Statistical analysis
The analysis of data was performed using the statistical software R, version 4.0.2 (R Core Team, 2020, Vienna, Austria) using the coin (Hothorn, Hornik, van de Wiel and Zeileis, 2008), tidyverse (Wickham et al., 2019), knitr (Xie, 2021), RcmdrMisc (Fox, 2020), summarytools (Comtois, 2021), ggpubr (Kassambara, 2020) packages. For the descriptive analysis of categorical variables, case number and percentage were computed, while in the case of continuous variables, patient number, mean, Standard Deviation (SD), median, 25% and 75% quartiles (IQR) were calculated. The socio-demographic factors, stroke-related factors, functional assessment and oral health-related behaviour were examined for their association with the number of decayed, missing and filled teeth. The correlation between FIM and frequency of tooth cleaning was also investigated. To identify the association between dental status and various factors, we used the Chi-square test and Fisher’s exact test in case of categorical data, the Welch test for normally distributed variables, and the Mann–Whitney U test and Kruskal–Wallis test for non-normally distributed variables. Analysis of Variance technique by Blocks (ANOVA) was used to detect the statistical differences between three or more independent groups.

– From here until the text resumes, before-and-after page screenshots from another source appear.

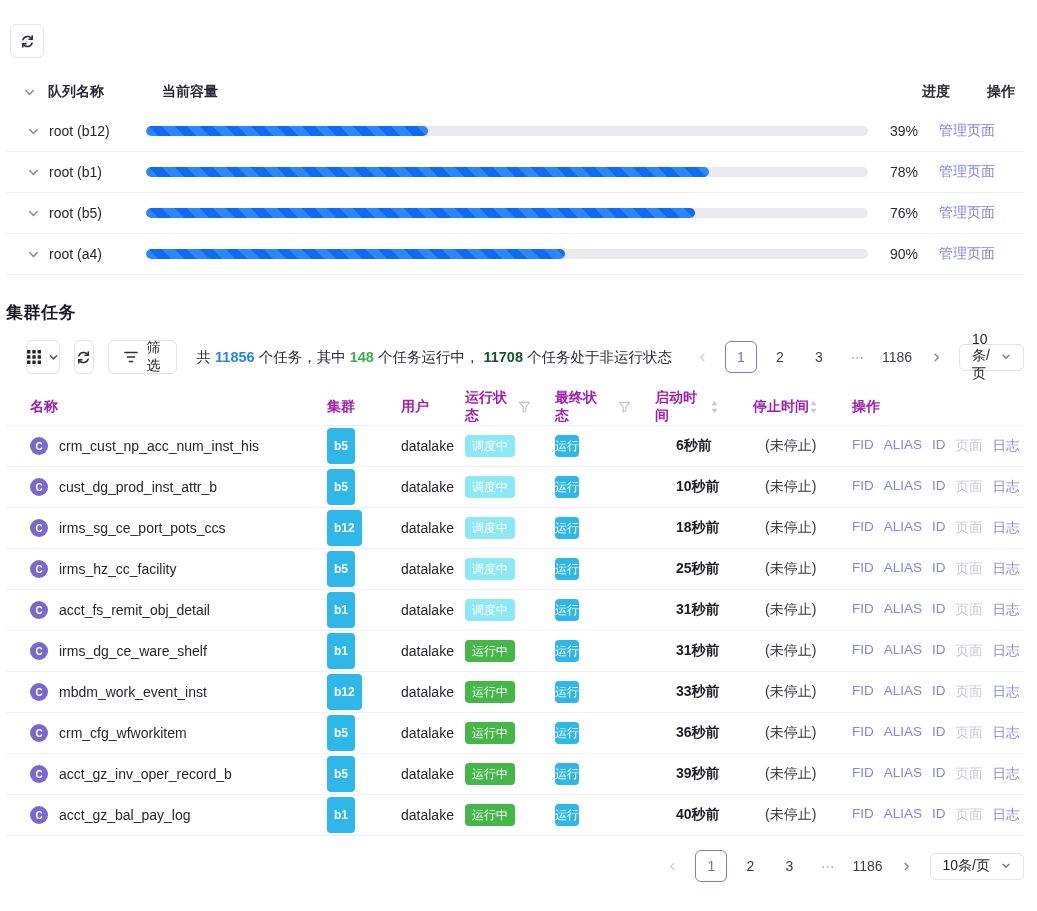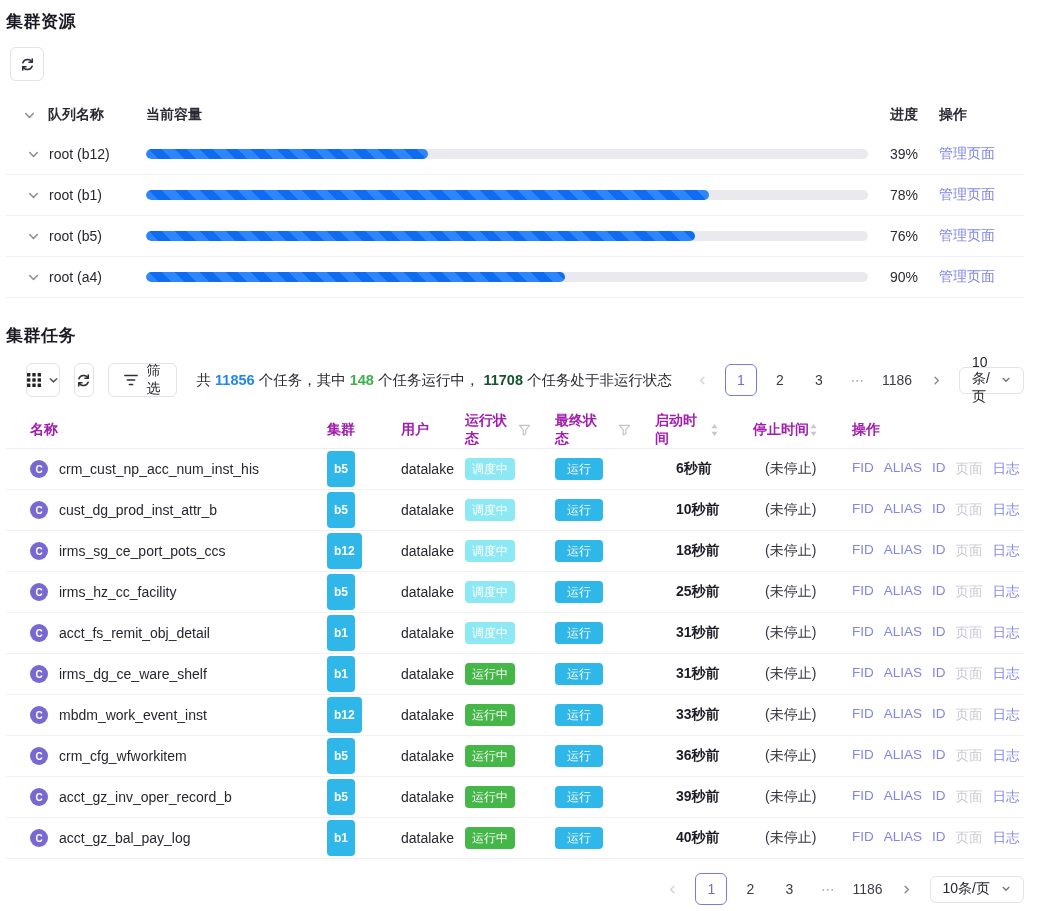--- a/index.html
+++ b/index.html
@@ -20,21 +20,21 @@
     height:34px; border:1px solid #e2e2e9; border-radius:6px; background:#fff;
     display:inline-flex; align-items:center; cursor:pointer; font-size:14px; color:#26262f;
   }
 
   
   .res-toolbar { margin:14px 0 0 4px; }
   .res-table { margin-top:15px; }
   .res-header, .res-row {
     display:grid; grid-template-columns:140px 730px 56px 1fr; align-items:center;
   }
-  .res-header { height:38px; font-weight:600; color:#2a2a35; }
+  .res-header { height:38px; font-weight:600; color:#2a2a35;gap:16px; }
   .res-row { height:41px; border-bottom:1px solid #f0f0f4; }
   .res-qcell { display:flex; align-items:center; gap:9px; padding-left:21px; }
   .res-header .res-qcell { padding-left:17px; gap:12px; }
   .res-capcell { padding-right:8px; }
   .res-pctcell { text-align:center; color:#2a2a35; }
   .res-opcell { padding-left:7px; }
   .track { height:10px; width:100%; background:#e9e9ee; border-radius:6px; overflow:hidden; }
   .fill {
     height:100%; border-radius:6px;
     background:repeating-linear-gradient(45deg,#2e86ff 0 9px,#0f6cf0 9px 18px);
@@ -81,33 +81,32 @@
   }
   .badge-cluster {
     display:inline-block; background:#2eb7e8; color:#fff; font-weight:700; font-size:12px;
     line-height:16px; padding:10px 7px; border-radius:4px;
   }
   .badge-status {
     display:inline-block; color:#fff; font-size:12px; line-height:16px; padding:3px 7px; border-radius:4px;
   }
   .badge-status.scheduling { background:#8ce8f3; }
   .badge-status.running { background:#45b748; }
-  .badge-final { display:inline-block; background:#2eb7e8; color:#fff; font-size:12px; line-height:16px; padding:3px 12px; border-radius:4px; }
+  .badge-final { display:inline-block; background:#2eb7e8; color:#fff; font-size:12px; line-height:16px; padding:3px 0; border-radius:4px; }
   .start-cell { font-weight:700; color:#1d1d28; padding-left:45px !important; }
   .stop-cell { color:#33333f; padding-left:36px !important; }
   .ops-cell { display:flex; gap:10px; font-size:13.5px; }
   .bottom-pagination { display:flex; justify-content:flex-end; margin-top:14px; }
   svg { display:block; }
 </style>
 </head>
 <body>
 
 <div class="page">
 
-  <div class="section-title">集群资源</div>
 
   <div class="res-toolbar">
     <button class="icon-btn">
       <span>
         <svg width="15" height="15" viewBox="0 0 24 24" fill="none" stroke="#2c2c3a" stroke-width="2.5" stroke-linecap="round" stroke-linejoin="round">
           <path d="M4.6 9.2A8 8 0 0 1 19.2 8.2"></path>
           <path d="M19.4 14.8A8 8 0 0 1 4.8 15.8"></path>
           <polyline points="19.6 3.2 19.6 8.4 14.4 8.4"></polyline>
           <polyline points="4.4 20.8 4.4 15.6 9.6 15.6"></polyline>
         </svg>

Correlation analysis was used to measure linear relationships between FIM, Barthel index and D-T, M-T, F-T, DMFT score. The level of significance was set at p < 0.05. The total sample size for the study was 410, however, data was missing in 8 cases in FIM scores and 13 cases in Barthel Index scores. Patients with these missing data (8 patients) were excluded from the statistical calculations where association between functional status and dental status or frequency of tooth cleaning was calculated, however, they were included in all other calculations because patients weren’t treated as individual data but as groups.